As I got my head together this morning with a pot of Starbuck's finest, Fat Bastard sat in the middle of our backyard nibbling on clover flowers. FB had nibbled my heirloom lettuce down to the nubs yesterday, and he had to settle for clover flowers until the brave little lettuces revived themselves.
While Ian was at school, I read a bit about the thimerosal connection with autism.
The kids had a half day from school today. The school year always ends with a whimper, not a bang. Day long assemblies. Slim pickins in the cafeteria with the food from the bottom of the freezers. The kids fart around for the last week as the teachers make their vacation plans and clean out the desks. The entire month of June should be written off. For Jonah, a few wasted weeks at school isn't a bad thing, but for Ian who just started his special ed school, this wasted month is a disaster.
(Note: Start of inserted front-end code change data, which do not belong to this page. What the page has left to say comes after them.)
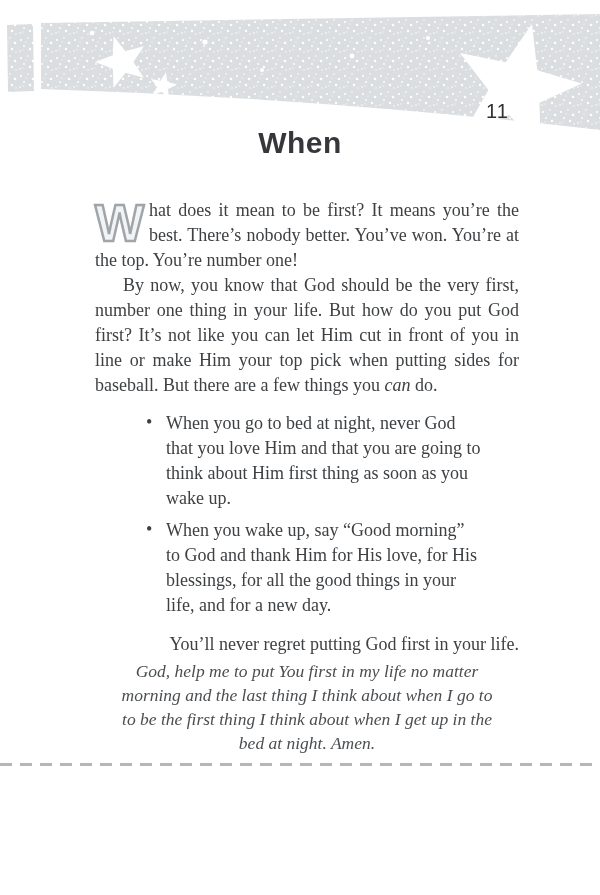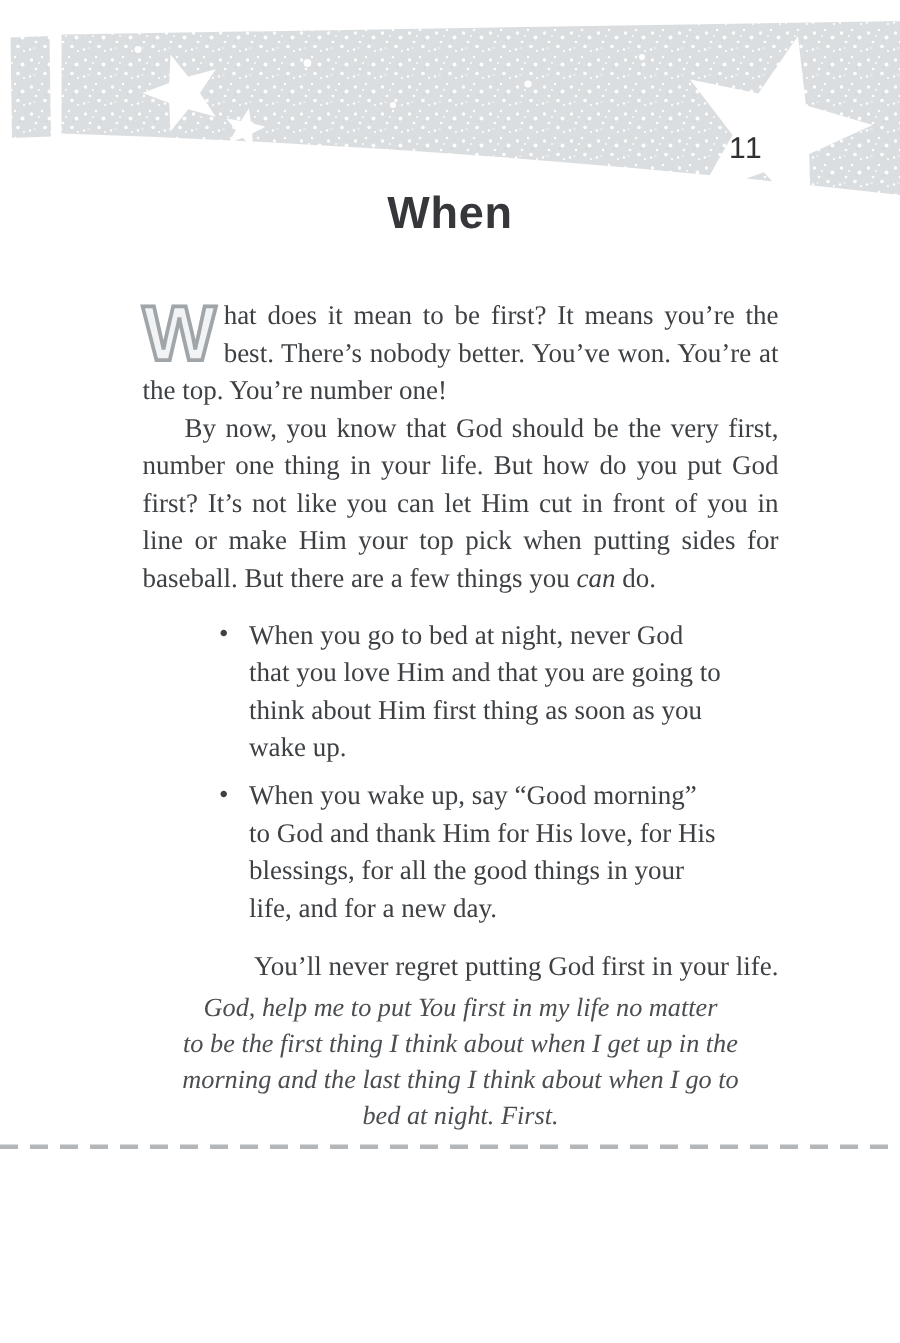"11" .page-number { top: 88px -> 100px }
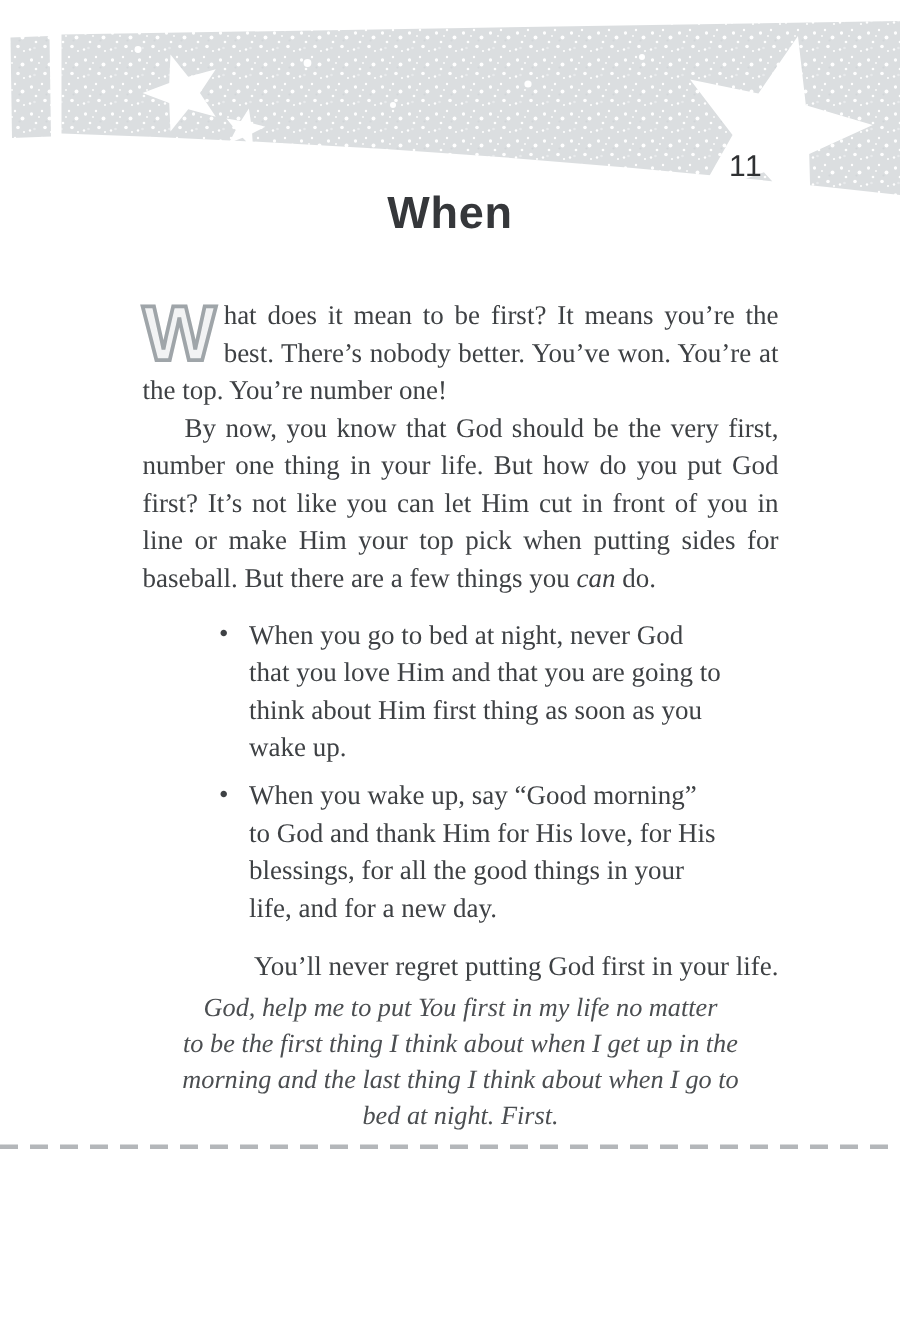"to be the first thing" div { order: before "morning and the last thing" -> after "morning and the last thing" }
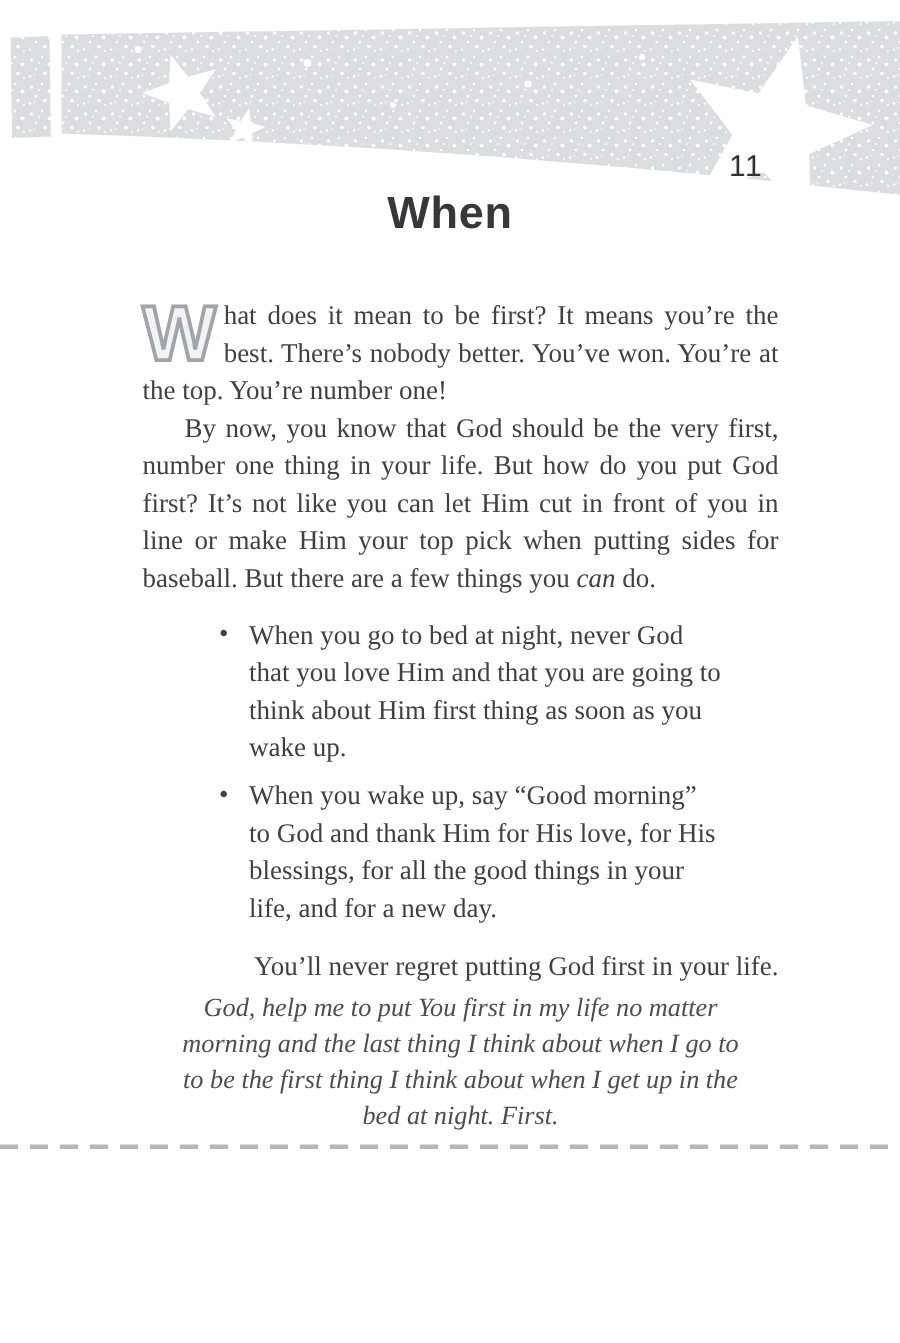"bed at night. First." div { text: First -> Amen }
He'll have three weeks of summer school in July and then off again for August. By the time that school gets going again after the Jewish holidays in mid September, he'll have been without serious attention from a speech professional for 6 months. I have a strong urge to wring someone's neck. FB better waddle away from the lettuce at a sharp clip.
We spent the afternoon inside listening to Philadelphia Chickens and testing Ian's ability to keep his Mr. Incredible underwear dry. The kids amused themselves assembling engine pileups, while I read the Travel section of the Times with its cover peice on hikes through Europe. For the first time in my life, I thought I might want to visit Norway.
Norwegians, as I discovered during a four-day hiking expedition to the wind-swept Hardangervidda National Park a few summers ago, embrace the outdoors with an almost reverential fervor. During a trek with a hiking companion, Tim Goldsmid, I met Norwegian hikers of all shapes - from a family with a pair of blond-haired children in tow, bobbing as they tried to keep up with their parents, to an older couple sharing sips of tea out of a stainless steel thermos on a rocky outcrop along the trail. While we were on vacation thousands of miles from home, many Norwegians often escape for a one- or two-day wilderness trips. Outdoor recreation is a way of life there.
"Hiking is a very special tradition here, because so many people live close to nature in Norway," said Anne Marie Hjelle, the director of the Mountain Touring Association, known as DNT. "Starting in kindergarten, children spend time in parks and the forest. Nature is all around us here, and it's something Norwegians feel very special about."
But while Norwegians fan out into the national parks in the summer, the country escapes much of the tourist crush that deluges Europe's more populous mountain regions. The well-traveled destinations in the Alps - among them, Chamonix, France, and Zermatt, Switzerland - bubble over with vacationers ogling the snow-crowned peaks. Norway offers the perfect antidote: a remote and ragged landscape carved by majestic fjords into vertiginous peaks and verdant valleys that remain largely out of the path of the tourist stampede.
Sounds good, doesn't it. This weekend, we'll have to settle for Bear Mountain.